G.C. A me pare molto interessante il modo in cui il film lega il tema della leadership a quello della fiducia. Carlos all’inizio ha solo la fiducia della sua banca e quella dei suoi clienti. Quelli a cui peraltro vende titoli tossici sapendo che sono tali. Non ha più la fiducia della moglie, non ha quella dei figli, non ha neppure – ovviamente – quella dell’uomo che lo minaccia proprio perché lo accusa di aver tradito la fiducia che lui e sua moglie avevano riposto nelle sue proposte di investimento speculativo. Perfino la sua segretaria in ufficio non sa se credere o no alle richieste che lui le fa al telefono. La performatività cui è chiamato dalla situazione estrema in cui si trova lo porta necessariamente a dover riconquistare la fiducia: prima quella dei figli, poi quella della poliziotta infine – ed è la prova più difficile – la fiducia in se stesso.

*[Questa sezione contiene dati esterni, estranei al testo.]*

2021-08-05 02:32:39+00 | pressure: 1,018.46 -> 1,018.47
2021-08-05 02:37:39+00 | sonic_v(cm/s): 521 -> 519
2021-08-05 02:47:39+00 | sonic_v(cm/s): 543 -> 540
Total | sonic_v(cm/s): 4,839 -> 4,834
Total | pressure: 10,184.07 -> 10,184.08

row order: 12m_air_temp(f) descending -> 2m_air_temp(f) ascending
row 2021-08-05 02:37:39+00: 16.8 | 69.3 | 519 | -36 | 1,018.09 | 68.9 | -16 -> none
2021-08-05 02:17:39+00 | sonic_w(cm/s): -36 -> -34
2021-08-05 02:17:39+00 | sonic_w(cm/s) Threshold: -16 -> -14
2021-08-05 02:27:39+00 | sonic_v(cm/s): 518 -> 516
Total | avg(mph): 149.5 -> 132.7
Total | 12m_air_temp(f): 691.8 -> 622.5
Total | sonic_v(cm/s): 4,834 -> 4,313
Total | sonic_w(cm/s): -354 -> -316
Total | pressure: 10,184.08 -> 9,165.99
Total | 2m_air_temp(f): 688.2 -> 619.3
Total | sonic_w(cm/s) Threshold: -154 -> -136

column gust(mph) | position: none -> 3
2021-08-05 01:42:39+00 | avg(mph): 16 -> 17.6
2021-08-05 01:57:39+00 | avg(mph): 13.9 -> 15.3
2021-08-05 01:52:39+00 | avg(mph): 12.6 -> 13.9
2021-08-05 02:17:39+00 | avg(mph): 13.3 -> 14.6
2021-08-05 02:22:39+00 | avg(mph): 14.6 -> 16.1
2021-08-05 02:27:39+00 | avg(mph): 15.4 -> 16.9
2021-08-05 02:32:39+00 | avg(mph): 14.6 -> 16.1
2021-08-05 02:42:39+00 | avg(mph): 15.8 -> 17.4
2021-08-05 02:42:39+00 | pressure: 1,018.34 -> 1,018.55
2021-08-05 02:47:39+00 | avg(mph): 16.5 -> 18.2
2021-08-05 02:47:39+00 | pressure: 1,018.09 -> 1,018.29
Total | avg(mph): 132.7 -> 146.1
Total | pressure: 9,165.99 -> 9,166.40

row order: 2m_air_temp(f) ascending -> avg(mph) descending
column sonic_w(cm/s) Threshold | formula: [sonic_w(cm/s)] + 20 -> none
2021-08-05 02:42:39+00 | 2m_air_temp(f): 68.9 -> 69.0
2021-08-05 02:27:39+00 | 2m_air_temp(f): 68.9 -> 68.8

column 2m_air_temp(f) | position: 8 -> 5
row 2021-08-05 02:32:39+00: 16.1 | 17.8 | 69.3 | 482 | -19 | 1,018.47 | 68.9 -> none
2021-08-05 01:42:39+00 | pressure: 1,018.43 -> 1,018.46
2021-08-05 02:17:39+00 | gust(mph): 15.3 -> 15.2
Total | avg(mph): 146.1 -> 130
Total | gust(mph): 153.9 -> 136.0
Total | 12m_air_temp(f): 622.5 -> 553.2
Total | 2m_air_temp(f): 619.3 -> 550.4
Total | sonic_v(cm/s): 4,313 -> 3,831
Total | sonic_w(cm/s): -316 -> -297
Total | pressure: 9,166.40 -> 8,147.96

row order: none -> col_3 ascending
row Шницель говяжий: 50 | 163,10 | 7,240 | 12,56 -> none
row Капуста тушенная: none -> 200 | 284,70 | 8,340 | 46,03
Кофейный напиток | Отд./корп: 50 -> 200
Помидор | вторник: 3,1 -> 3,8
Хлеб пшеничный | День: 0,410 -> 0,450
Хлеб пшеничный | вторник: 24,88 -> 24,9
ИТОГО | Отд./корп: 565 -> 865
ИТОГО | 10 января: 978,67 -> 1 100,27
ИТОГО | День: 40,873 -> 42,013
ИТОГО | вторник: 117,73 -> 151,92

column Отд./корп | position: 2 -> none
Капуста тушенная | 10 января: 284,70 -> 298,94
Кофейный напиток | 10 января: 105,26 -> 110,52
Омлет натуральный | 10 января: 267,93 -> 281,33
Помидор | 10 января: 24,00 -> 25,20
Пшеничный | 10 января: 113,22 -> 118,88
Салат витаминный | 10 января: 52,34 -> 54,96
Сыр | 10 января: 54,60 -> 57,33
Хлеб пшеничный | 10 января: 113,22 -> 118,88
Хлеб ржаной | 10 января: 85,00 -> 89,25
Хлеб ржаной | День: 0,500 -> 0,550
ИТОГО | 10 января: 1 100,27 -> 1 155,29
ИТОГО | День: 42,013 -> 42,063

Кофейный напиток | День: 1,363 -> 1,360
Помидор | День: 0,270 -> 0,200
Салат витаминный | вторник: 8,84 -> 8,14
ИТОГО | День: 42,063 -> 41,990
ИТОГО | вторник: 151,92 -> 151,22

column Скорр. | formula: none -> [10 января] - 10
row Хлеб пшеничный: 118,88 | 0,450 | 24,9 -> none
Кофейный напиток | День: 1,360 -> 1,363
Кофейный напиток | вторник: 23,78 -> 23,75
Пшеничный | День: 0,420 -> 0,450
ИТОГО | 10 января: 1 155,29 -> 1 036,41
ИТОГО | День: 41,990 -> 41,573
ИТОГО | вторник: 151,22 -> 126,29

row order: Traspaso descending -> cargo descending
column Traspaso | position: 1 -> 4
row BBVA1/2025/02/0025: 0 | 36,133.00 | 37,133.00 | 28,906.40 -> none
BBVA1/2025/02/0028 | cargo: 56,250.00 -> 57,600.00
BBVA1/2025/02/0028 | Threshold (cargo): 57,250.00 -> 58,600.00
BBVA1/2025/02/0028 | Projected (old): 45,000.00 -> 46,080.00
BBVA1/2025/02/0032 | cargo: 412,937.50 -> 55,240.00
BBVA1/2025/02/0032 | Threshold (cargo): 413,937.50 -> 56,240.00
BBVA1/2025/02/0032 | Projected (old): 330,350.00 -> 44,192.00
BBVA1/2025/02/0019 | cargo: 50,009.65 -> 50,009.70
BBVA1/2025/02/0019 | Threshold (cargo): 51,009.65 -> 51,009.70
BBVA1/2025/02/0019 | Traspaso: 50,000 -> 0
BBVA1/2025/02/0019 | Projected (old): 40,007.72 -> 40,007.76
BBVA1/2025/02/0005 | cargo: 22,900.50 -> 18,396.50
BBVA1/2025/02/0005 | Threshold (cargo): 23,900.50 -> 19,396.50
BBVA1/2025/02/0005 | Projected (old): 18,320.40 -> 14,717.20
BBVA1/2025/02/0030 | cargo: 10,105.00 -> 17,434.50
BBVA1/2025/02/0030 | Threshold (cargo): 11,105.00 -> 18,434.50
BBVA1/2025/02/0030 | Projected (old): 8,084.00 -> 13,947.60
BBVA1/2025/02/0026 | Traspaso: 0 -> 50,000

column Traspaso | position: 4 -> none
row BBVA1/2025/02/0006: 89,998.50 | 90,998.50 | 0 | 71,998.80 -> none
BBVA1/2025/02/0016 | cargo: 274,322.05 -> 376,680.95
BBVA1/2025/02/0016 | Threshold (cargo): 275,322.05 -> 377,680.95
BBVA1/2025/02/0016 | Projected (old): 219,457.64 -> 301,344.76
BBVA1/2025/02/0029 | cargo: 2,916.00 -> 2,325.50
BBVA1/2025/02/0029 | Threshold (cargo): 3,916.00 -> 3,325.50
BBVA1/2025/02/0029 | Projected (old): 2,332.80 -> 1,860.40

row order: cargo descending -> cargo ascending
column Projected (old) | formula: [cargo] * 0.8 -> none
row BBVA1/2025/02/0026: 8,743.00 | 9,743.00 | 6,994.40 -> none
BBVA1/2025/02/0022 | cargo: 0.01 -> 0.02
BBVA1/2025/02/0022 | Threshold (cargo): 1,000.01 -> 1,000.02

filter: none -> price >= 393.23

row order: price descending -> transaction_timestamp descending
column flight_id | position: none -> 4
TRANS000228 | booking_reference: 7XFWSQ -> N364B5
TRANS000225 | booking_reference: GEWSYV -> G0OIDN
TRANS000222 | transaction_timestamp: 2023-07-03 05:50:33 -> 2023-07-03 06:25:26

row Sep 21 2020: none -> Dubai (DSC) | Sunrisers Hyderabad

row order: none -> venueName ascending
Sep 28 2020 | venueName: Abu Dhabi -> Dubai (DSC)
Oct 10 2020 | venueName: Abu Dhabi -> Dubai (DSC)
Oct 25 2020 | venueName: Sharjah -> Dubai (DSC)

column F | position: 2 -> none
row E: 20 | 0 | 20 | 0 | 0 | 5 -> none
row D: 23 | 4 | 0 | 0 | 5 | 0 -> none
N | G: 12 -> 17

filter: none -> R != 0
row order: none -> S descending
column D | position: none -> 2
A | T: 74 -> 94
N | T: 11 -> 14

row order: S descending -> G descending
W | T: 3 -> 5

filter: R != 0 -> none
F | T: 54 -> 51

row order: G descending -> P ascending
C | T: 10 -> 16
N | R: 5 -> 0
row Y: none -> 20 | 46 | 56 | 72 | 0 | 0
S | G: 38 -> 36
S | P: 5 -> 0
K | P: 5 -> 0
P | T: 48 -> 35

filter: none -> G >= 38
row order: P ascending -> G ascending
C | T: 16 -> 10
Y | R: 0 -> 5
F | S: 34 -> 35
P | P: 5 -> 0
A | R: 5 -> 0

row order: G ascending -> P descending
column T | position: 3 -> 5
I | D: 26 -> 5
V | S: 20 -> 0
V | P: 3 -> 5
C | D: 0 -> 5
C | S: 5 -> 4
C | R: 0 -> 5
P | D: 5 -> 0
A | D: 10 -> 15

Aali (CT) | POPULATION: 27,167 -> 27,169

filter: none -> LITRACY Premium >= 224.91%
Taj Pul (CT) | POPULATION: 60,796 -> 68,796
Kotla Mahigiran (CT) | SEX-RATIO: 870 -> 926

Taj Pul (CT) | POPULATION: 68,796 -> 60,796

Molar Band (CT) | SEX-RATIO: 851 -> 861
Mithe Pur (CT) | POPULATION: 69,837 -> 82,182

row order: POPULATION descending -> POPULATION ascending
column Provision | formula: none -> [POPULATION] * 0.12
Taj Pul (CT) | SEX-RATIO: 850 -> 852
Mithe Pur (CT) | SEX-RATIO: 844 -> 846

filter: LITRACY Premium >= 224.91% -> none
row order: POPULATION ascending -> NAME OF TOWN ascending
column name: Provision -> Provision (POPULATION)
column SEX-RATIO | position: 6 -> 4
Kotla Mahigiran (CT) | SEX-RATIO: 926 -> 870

S.S. Il messaggio economico importante del film riguarda proprio la relazione di fiducia che intercorre fra il risparmiatore e l’agente che investe il suo patrimonio. C’è un’ovvia asimmetria in questo rapporto, e ciò può portare il bancario a manipolare il proprio cliente sprovveduto. Carlos ha manipolato. Lo ha fatto sapendo quel che faceva, ma sapendo anche di aver a che fare con risparmiatori disposti a tutto pur di guadagnare. Lo rimprovera anche, nel finale, al suo aguzzino, senza che questi peraltro senta ragioni. Carlos viene scaricato da tutti, ma non da sua figlia, non da suo figlio. È proprio la consapevolezza di aver ritrovato la loro fiducia a dargli la forza per combattere la sua battaglia fino in fondo.